- Pubblicità -

Don Michele Chiapuzzi – Commento al Vangelo del 13 Luglio 2025

Domenica 13 Luglio 2025 - XV DOMENICA DEL TEMPO ORDINARIO - ANNO C
Commento al brano del Vangelo di: Lc 10,25-37

Data:

Hai risposto bene

Trovarsi a rispondere a domande poste da sé stesso. Che imbarazzo. Volendo mettere alla prova il tuo interlocutore, pensando di essere già depositario di verità e di sicurezze incontrovertibili. Che figuraccia si fa.
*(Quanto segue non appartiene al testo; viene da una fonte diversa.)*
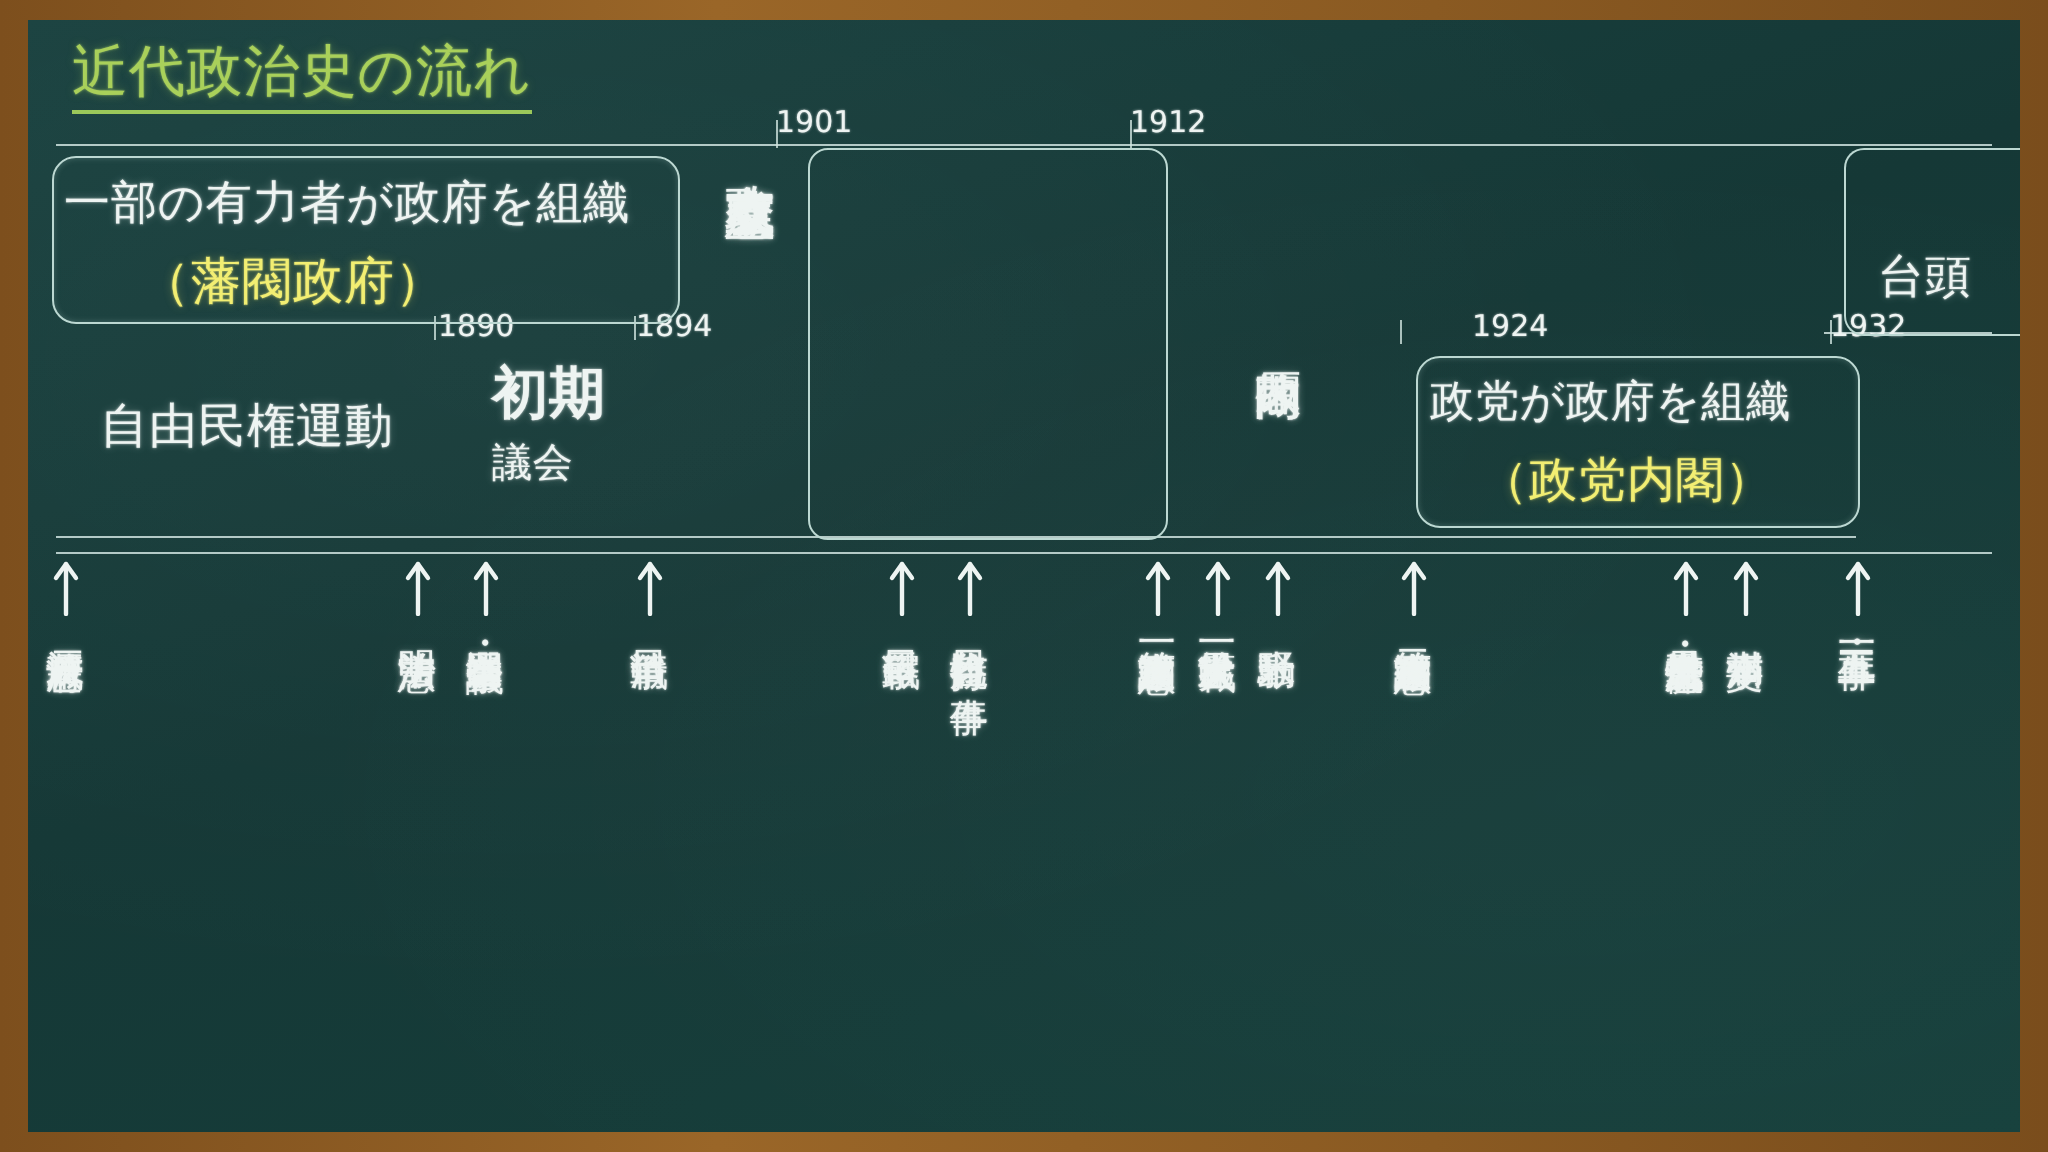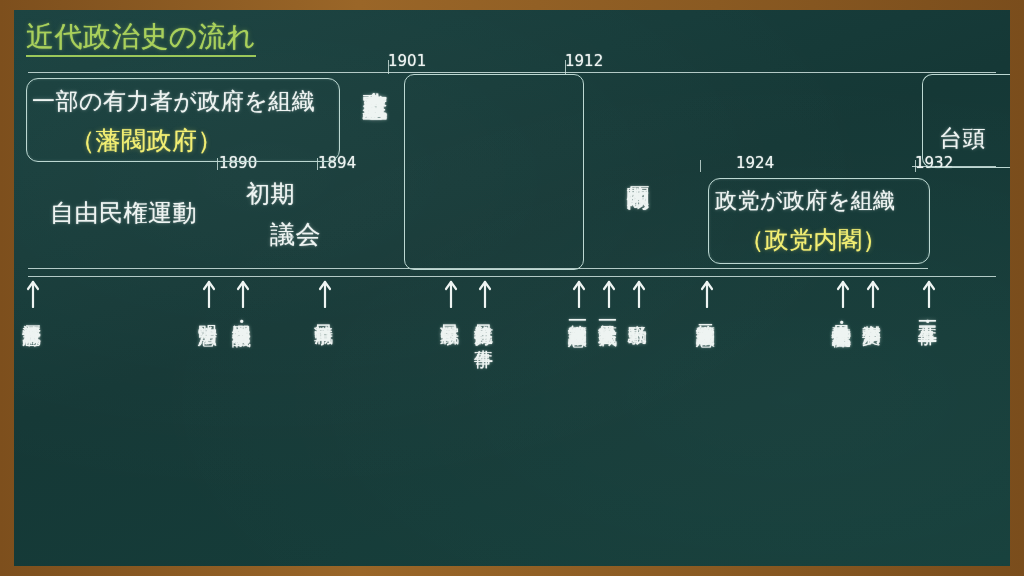"近代政治史の流れ" #title { left: 12px -> 22px }
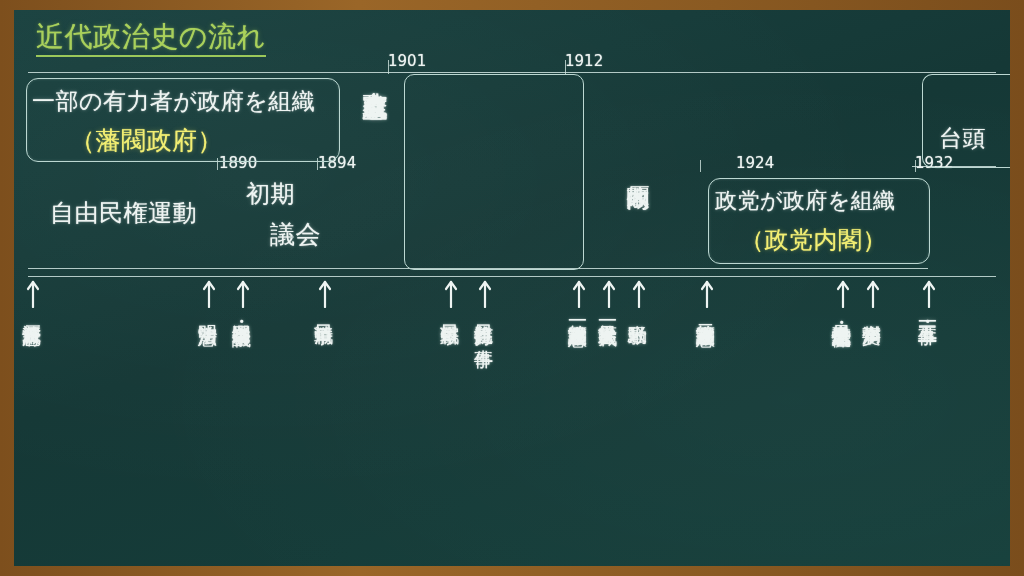"初期" div.chalk { font-size: 24px -> 28px; font-weight: none -> bold }
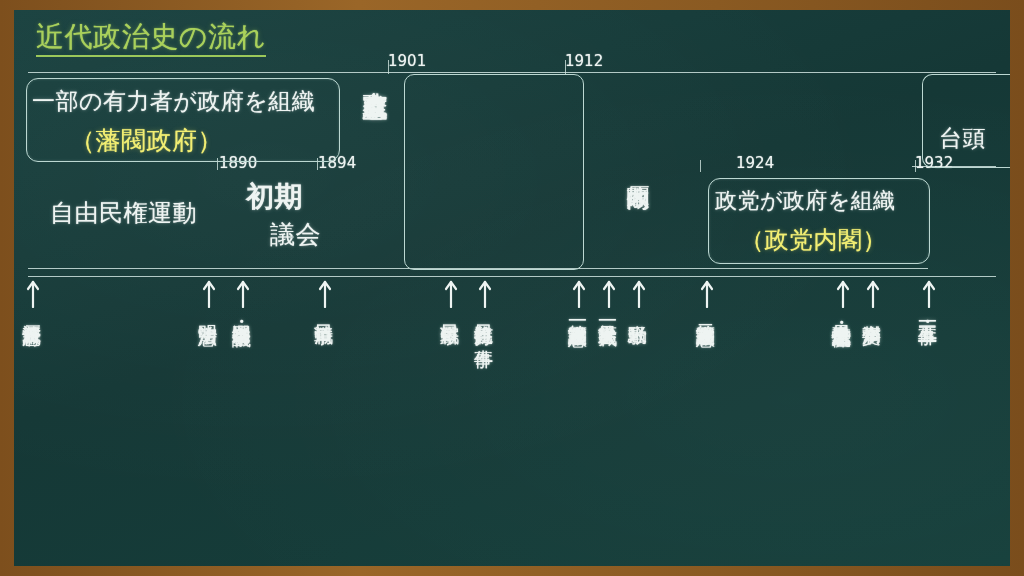"議会" div.chalk { font-size: 25px -> 20px; margin-left: 24px -> none }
Convinti che neanche Dio è nel giusto: la sua misericordia è ingiusta!

Il dottore della Legge vuole caparbiamente indagare, speculare le verità formali; vuole la “sua” volontà di essere confermato in ciò che vuole. Gesù dice convertitevi e credete nel vangelo (Mc 1,15), la volontà di Dio è convertire il cuore, è dirigere lo sguardo dove un uomo, per caso, per puro accadere della vita, è bastonato dalla cattiveria umana.

- Pubblicità -

Non lo salvano le formalità sacerdotali e levitiche. Lo salva l’eretico Samaritano, che, ignaro del tempo ritualistico e rituale del tempio, dona sé stesso alla cura di un uomo: qualsiasi, semplicemente un uomo, l’incarnato divino. Credere nel vangelo è operare il vangelo, è trafficare il vangelo forgiando misericordia. Fino in fondo. Seppur con le nostre fragilità.

Il vangelo è credere che l’uomo è risollevabile. L’uomo è oltre la domanda sull’identità di prossimo. L’uomo è rel-azione. L’uomo è l’azione (M. Blondel) di Dio per fare del creato la cosa molto buona (Gn 1,31). Allora, per Gesù, la risposta alle domande leziose e cavillose è l’azione.

La prossimità a ciò che per caso incontro è la cifra della misericordia in cammino. Per strada e in modo narrativo, Gesù mi riflette le scelte per credere nel vangelo: non me ne accorgo e passo oltre? O mi fermo, perdo tempo (prezioso!?) e spendo denari (ancor più preziosi!?) per un uomo sconosciuto?

Il vangelo delle verità si inceppa nella verità del mio essere o non essere custode dell’uomo. “Sono forse io custode di mio fratello?” (Gen 4,9) già poneva la domanda Caino a Dio. Sì, è la risposta che Gesù vorrebbe dal suo discepolo.

Accorgersi che prossimo –senza articolo, ad indicare un’universalità della prossimità– è la creatura in ogni instante, in ogni fase, in ogni situazione di vita. Nella buona e nella cattiva sorte, non ci si prende cura solo dei correligionari e solo al tempio, ci si prende cura a tutto tondo. Bisogna convertirsi per credere a questo!

Invece un Samaritano, l’alternativa di Dio, lo invece, spogliatosi di ogni prerogativa razziale, etnica, temporale e spaziale, culturale e cultuale, dogmatica ed etica (non si dice in certi ambienti “non è conveniente”?) nel viaggio della sua vita sa vedere e sa prendere “la passione dell’accanto” su di sé.

Invece un Samaritano risponde con la misericordia in azione alla sua umanità. Cos’è essere uomo se non prendere la cura della famiglia umana, dei fratelli tutti (p. Francesco)? La parabola mi inchioda nel concreto: prossimo è l’uomo che cura e curando coinvolge abbi cura di lui altri in questa evangelica avventura.

Per caso. Se per caso mi fermo e vedo le ferite di chi ho accanto, avrò fatto così come l’eretico Samaritano. Avrò risposto bene. Vivrò. Di misera misericordia toccata. La capovolta santità secondo il vangelo.